Droga braci wędkarska,jak to ładnie jeden z kolegów kiedys ujoł(szkoda że nic innego po tem nie robił tylko kłócił),dobrze gadacie i kielicha trza by wam polac he he,ale dla całkowitej racji trzeba by dopowiedziec kilka słów.
Musicie koledzy i koleżanki przyznac ze np.jeziorko to nie tylko łowisko wedkarskie,ale tak ze miejsce publiczne i obiekt częstych wycieczek rodzin chcacych odpocząc.
W okresie letnim na większosci jezior u mnie np.Pławniowice,Rogoznik Chehło itd itd...jest koles który dzierżawi teren, i kasuje za wjazd ,stawia swoje budki i takie tam pierdoły.Niestety po wekendzie jeśli ja jade połowic ryby,to koło mnie pampersy pływają,materace leżą,kiełbasy z grilla i inne mało ciekawe rzeczy.To jest po wekendzie,po sezonie jest burdel,miasto,oraz dzierżawca często nie wywiązuje sie z utrzymywania porzadku nad wodą.W terenach mało dostepnych biwakowiczom,a przyjaznym nam wedkarzom ,gdzie w ciszy i spokoju można zaczaic sie na rybke życia,niestety też nie zawsze wygląda wesoło.Przeważnie po wędkarzach zaliczających nocki.Na stawach ta sytuacja wygląda dobrze myśle,jest mała presja,sa kosze i tutaj raczej u mnie przynajmniej problemu nie ma.
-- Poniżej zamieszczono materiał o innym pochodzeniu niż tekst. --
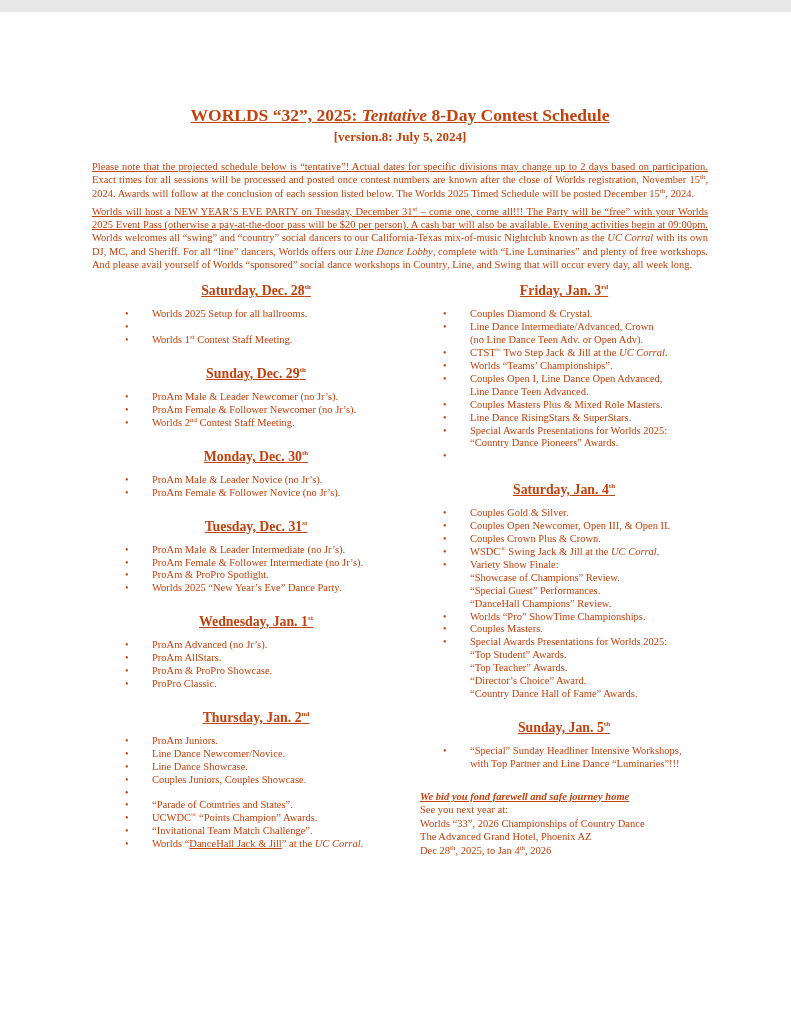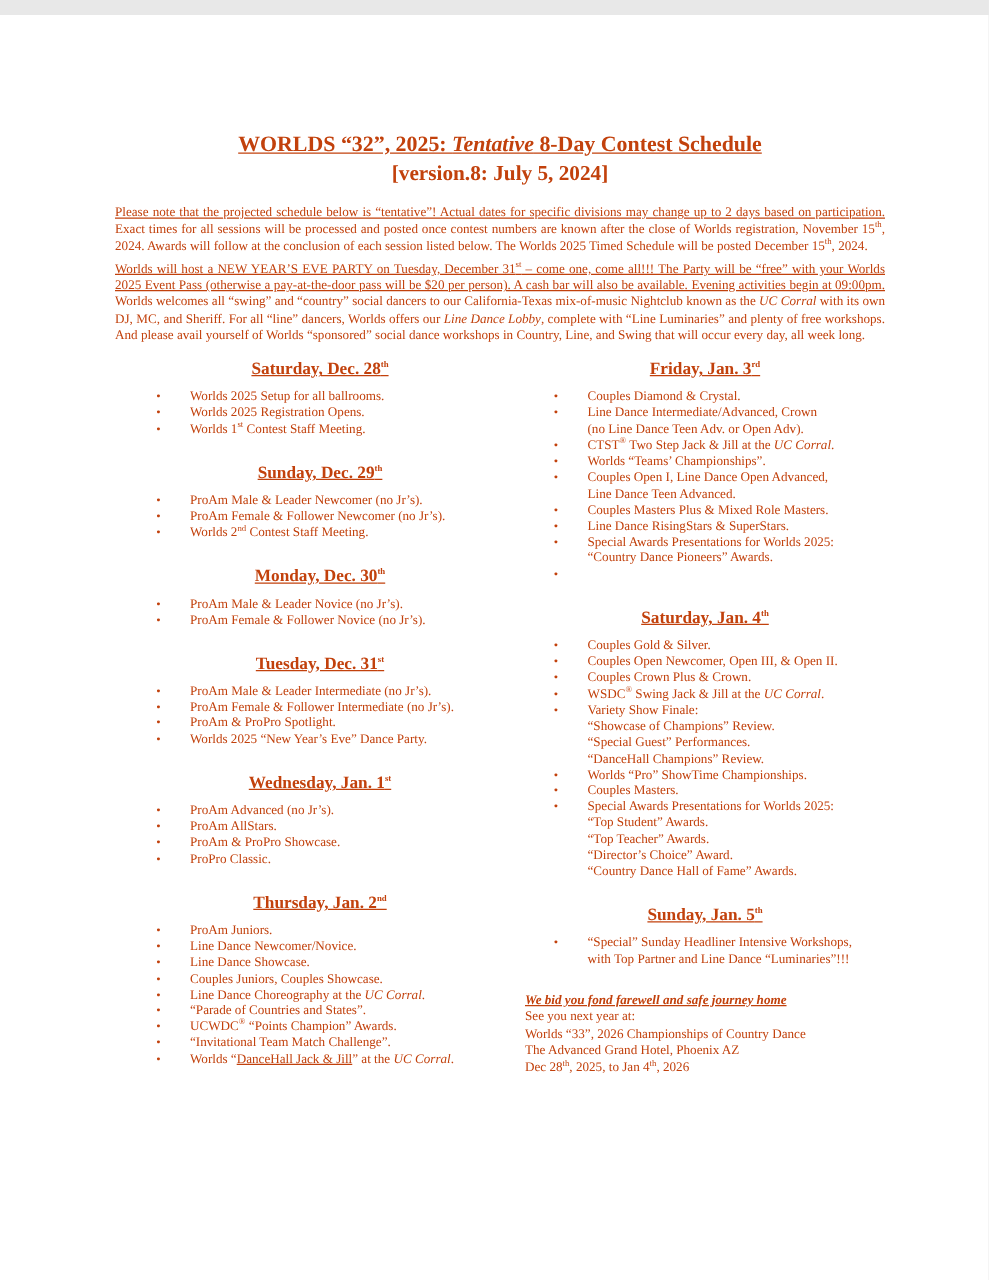--- a/index.html
+++ b/index.html
@@ -17,7 +17,7 @@
   h1.doc-title i { font-style:italic; }
 
   .version-line {
-    text-align:center; font-weight:bold; font-size:17px; margin-top:3px;
+    text-align:center; font-weight:bold; font-size:13px; margin-top:3px;
   }
 
   p.intro {

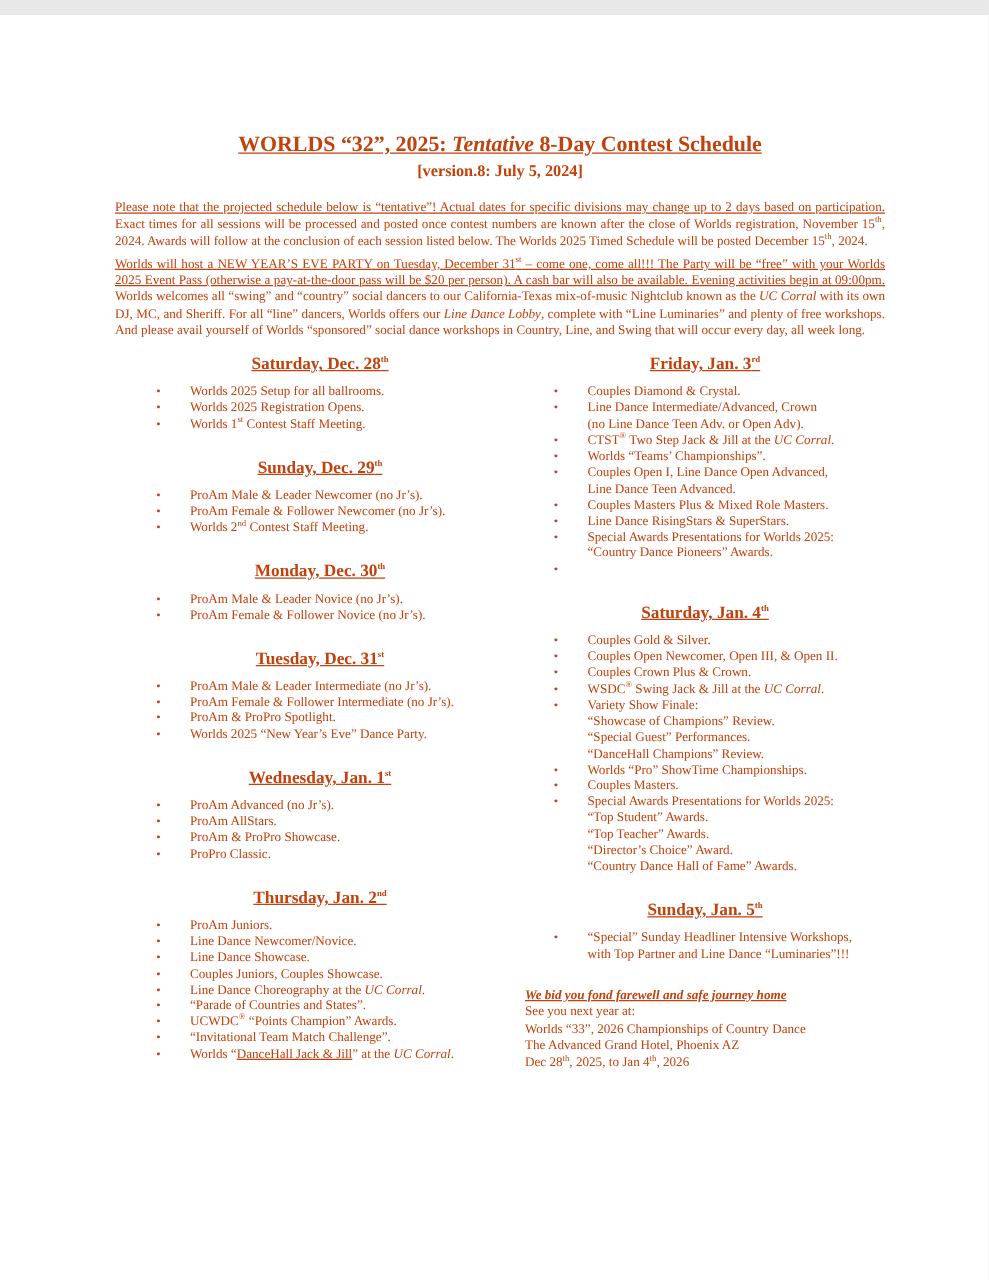--- a/index.html
+++ b/index.html
@@ -82,7 +82,6 @@
             </div>
             <div class="bullet-item">
               <span class="bullet">•</span>
-              <span class="item-text">Worlds 2025 Registration Opens.</span>
             </div>
             <div class="bullet-item">
               <span class="bullet">•</span>

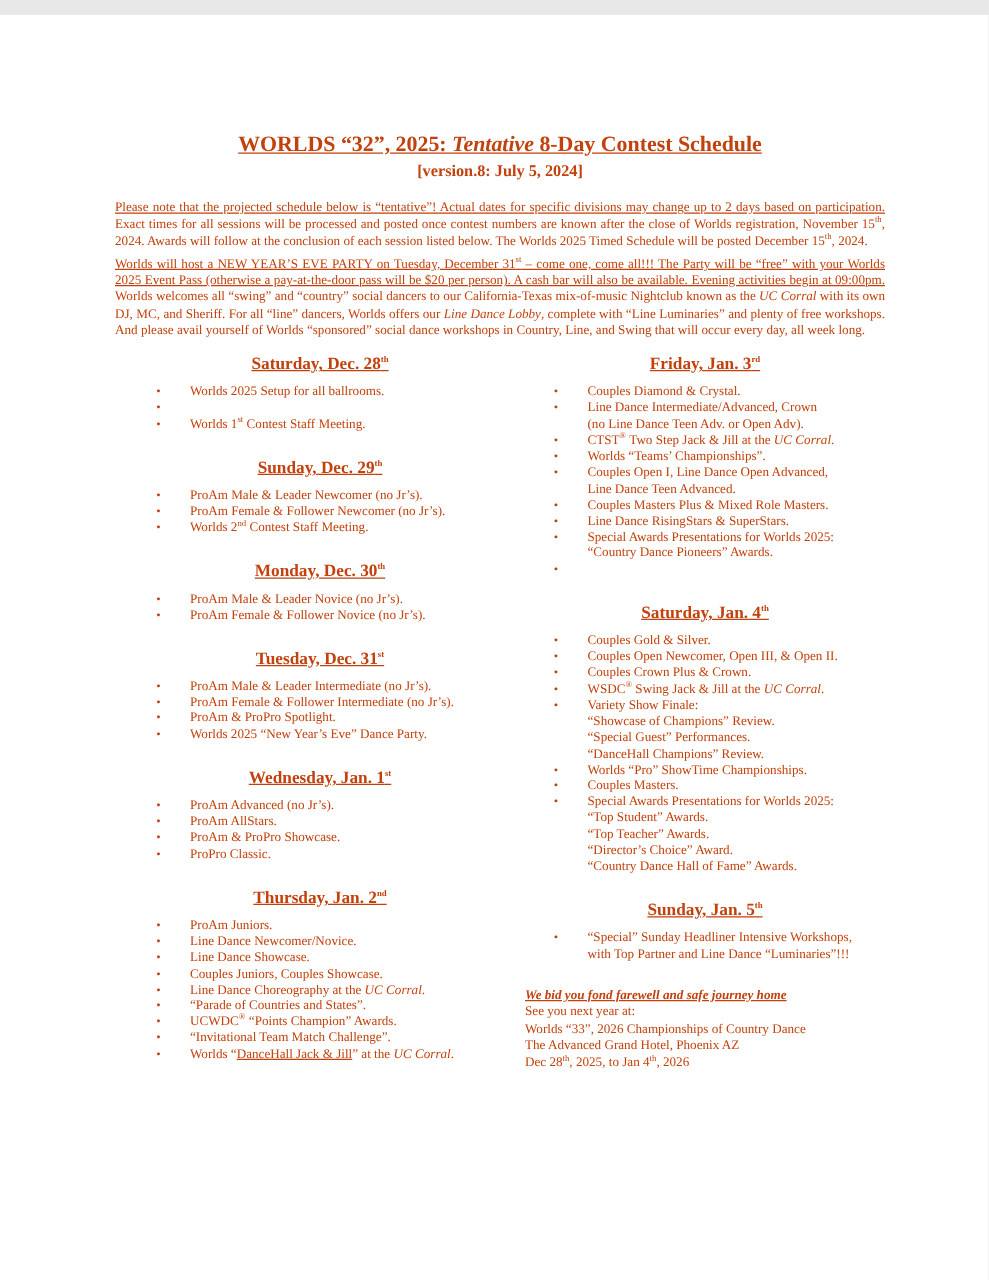--- a/index.html
+++ b/index.html
@@ -172,7 +172,6 @@
             </div>
             <div class="bullet-item">
               <span class="bullet">•</span>
-              <span class="item-text">Line Dance Choreography at the <i>UC Corral</i>.</span>
             </div>
             <div class="bullet-item">
               <span class="bullet">•</span>

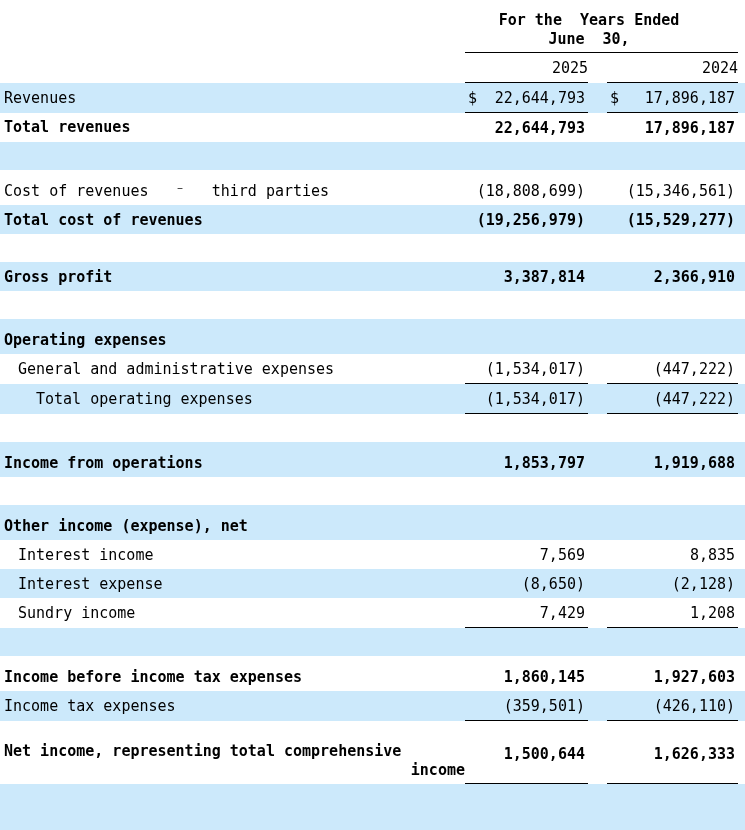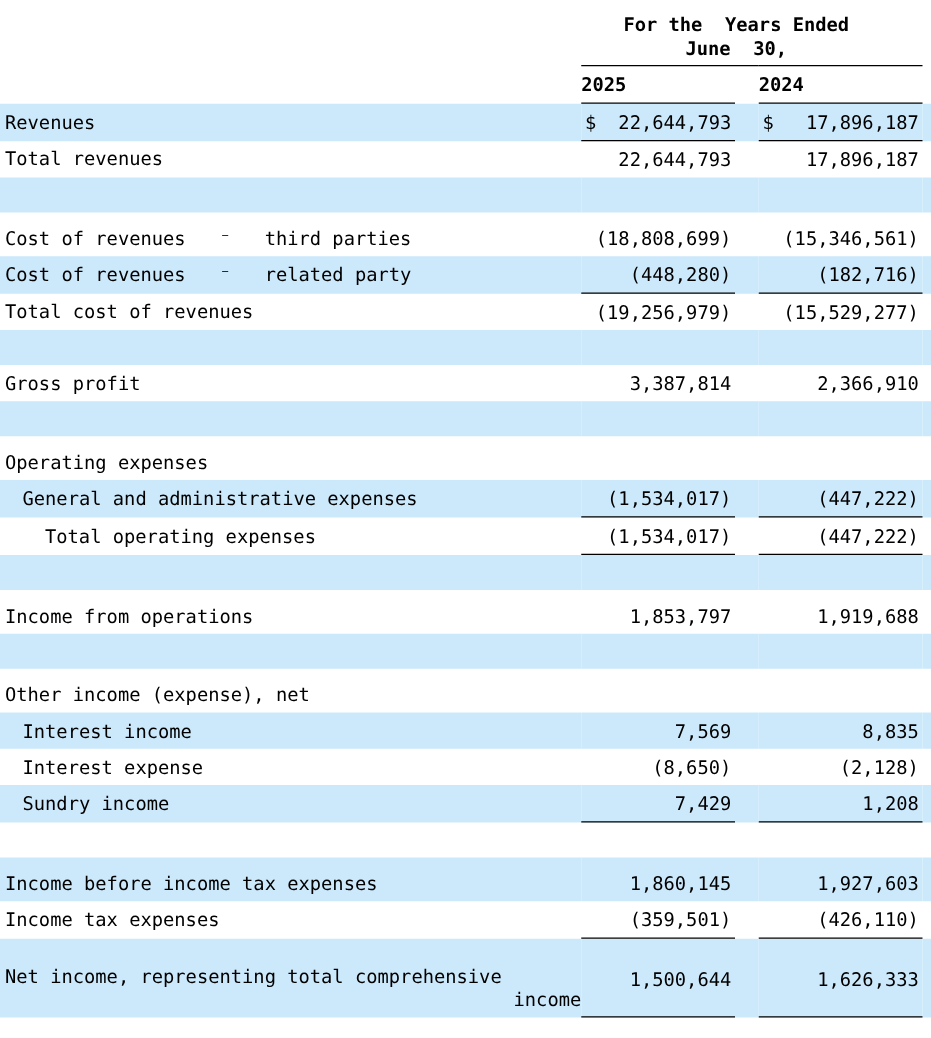--- a/index.html
+++ b/index.html
@@ -40,8 +40,8 @@
     vertical-align: bottom;
   }
   td.ch {
-    text-align: left;
-    font-weight: bold;
+    text-align: right;
+    font-weight: normal;
     border-bottom: 1px solid #000;
     height: 29px;
   }

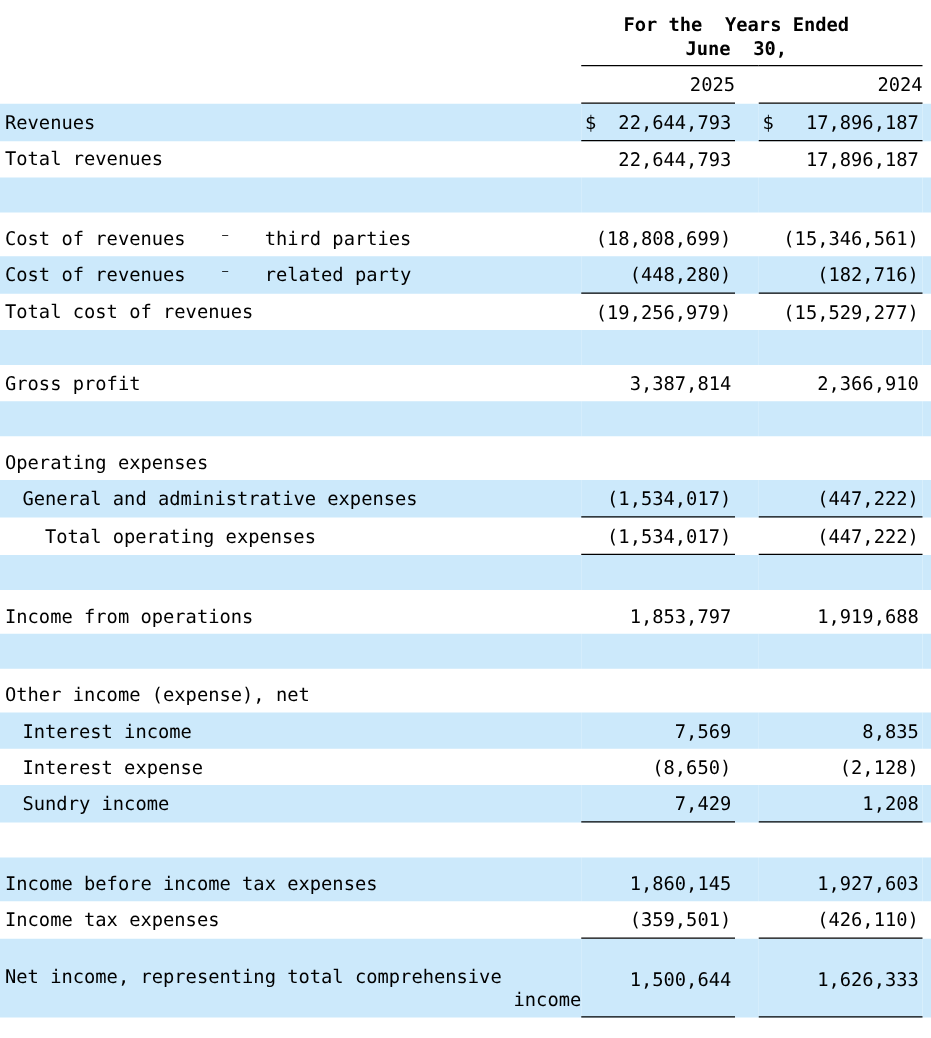--- a/index.html
+++ b/index.html
@@ -48,7 +48,7 @@
 
   
   tbody tr:nth-child(odd) td { background: #cce9fb; }
-  tr.b { font-weight: normal; }
+  tr.b { font-weight: bold; }
   tr.blank td { height: 28px; }
   tr.tall td { padding-top: 6px; margin-left: 30px; }
   tr.last td { height: auto; }

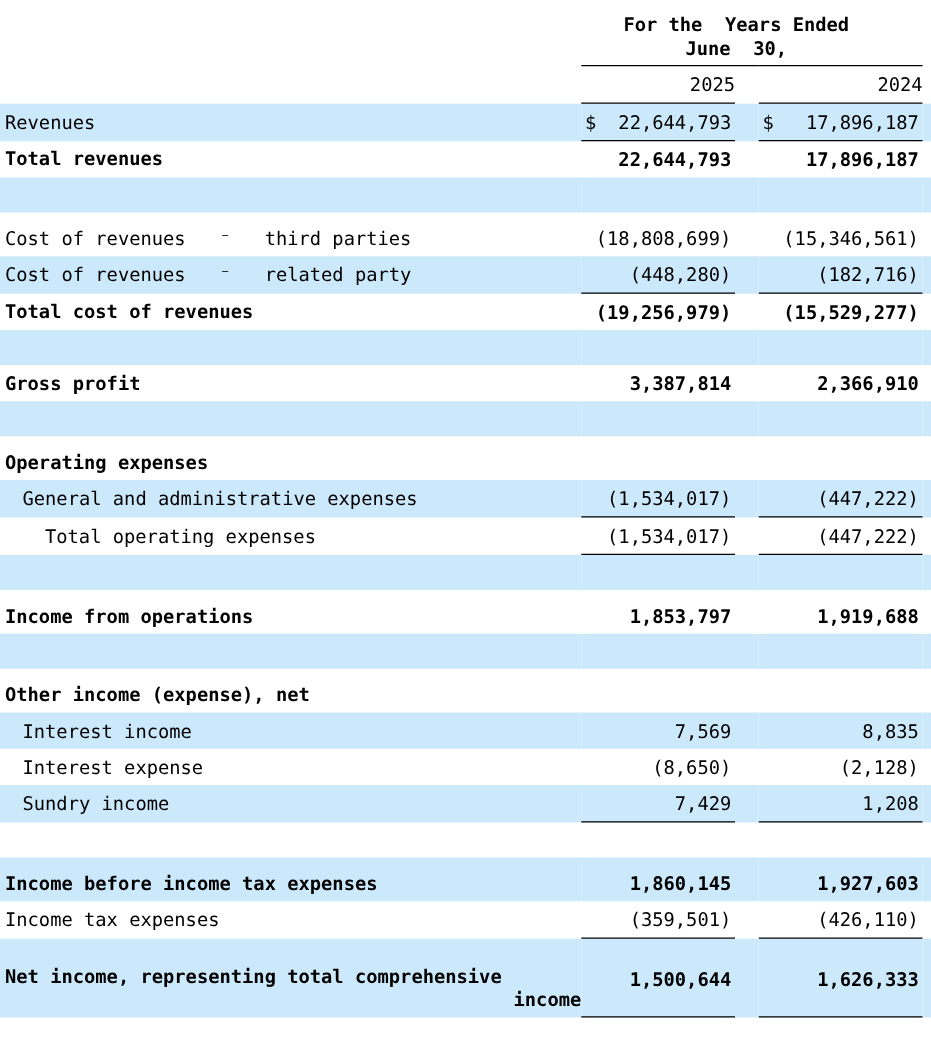--- a/index.html
+++ b/index.html
@@ -138,13 +138,6 @@
       <td></td>
     </tr>
 
-    <tr>
-      <td class="lbl">Cost of revenues   ⁻   related party</td>
-      <td class="v u">(448,280)</td>
-      <td></td>
-      <td class="v u">(182,716)</td>
-      <td></td>
-    </tr>
 
     <tr class="b">
       <td class="lbl">Total cost of revenues</td>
Czystośc to przyszłośc dla przyrody i dla nas..
Macie koledzy rację.Szlak mnie trafia jak jedziemy nad wodę a tam syf kiła itd.najgorsze jest to że znaczna częśc wędkarzy tłumaczy się brakiem koszy,to nie jest żadne wytłumaczenie bo przecież nie sposób wszędzie postawic kosze i ich doglądac czy są pełne a to jeszcze wandale zdewastują bo uznają że komu to potrzebne tylko miejsce zajmuje.Pamiętajmy że korona z głowy nam nie spadnie jak zabierzemy śmieci ze sobą do domu,skoro możemy przytargac parę kilo zanęty,kilka puszek kukurydzy i zgrzewkę browara to dlaczego nie można zabrac pustych puszek i opakowania po zanęcie.
Moje zdanie jest takie że powinno się rygorystycznie podchodzic i karac za zostawianie śmieci i to nie tylko nad wodą ale wszędzie!!!
Macie koledzy rację.Szlak mnie trafia jak jedziemy nad wodę a tam syf kiła itd.najgorsze jest to że znaczna częśc wędkarzy tłumaczy się brakiem koszy,to nie jest żadne wytłumaczenie bo przecież nie sposób wszędzie postawic kosze i ich doglądac czy są pełne a to jeszcze wandale zdewastują bo uznają że komu to potrzebne tylko miejsce zajmuje.Pamiętajmy że korona z głowy nam nie spadnie jak zabierzemy śmieci ze sobą do domu,skoro możemy przytargac parę kilo zanęty,kilka puszek kukurydzy i zgrzewkę browara to dlaczego nie można zabrac pustych puszek i opakowania po zanęcie.(2011/03/11 19:05)
Moje zdanie jest takie że powinno się rygorystycznie podchodzic i karac za zostawianie śmieci i to nie tylko nad wodą ale wszędzie!!!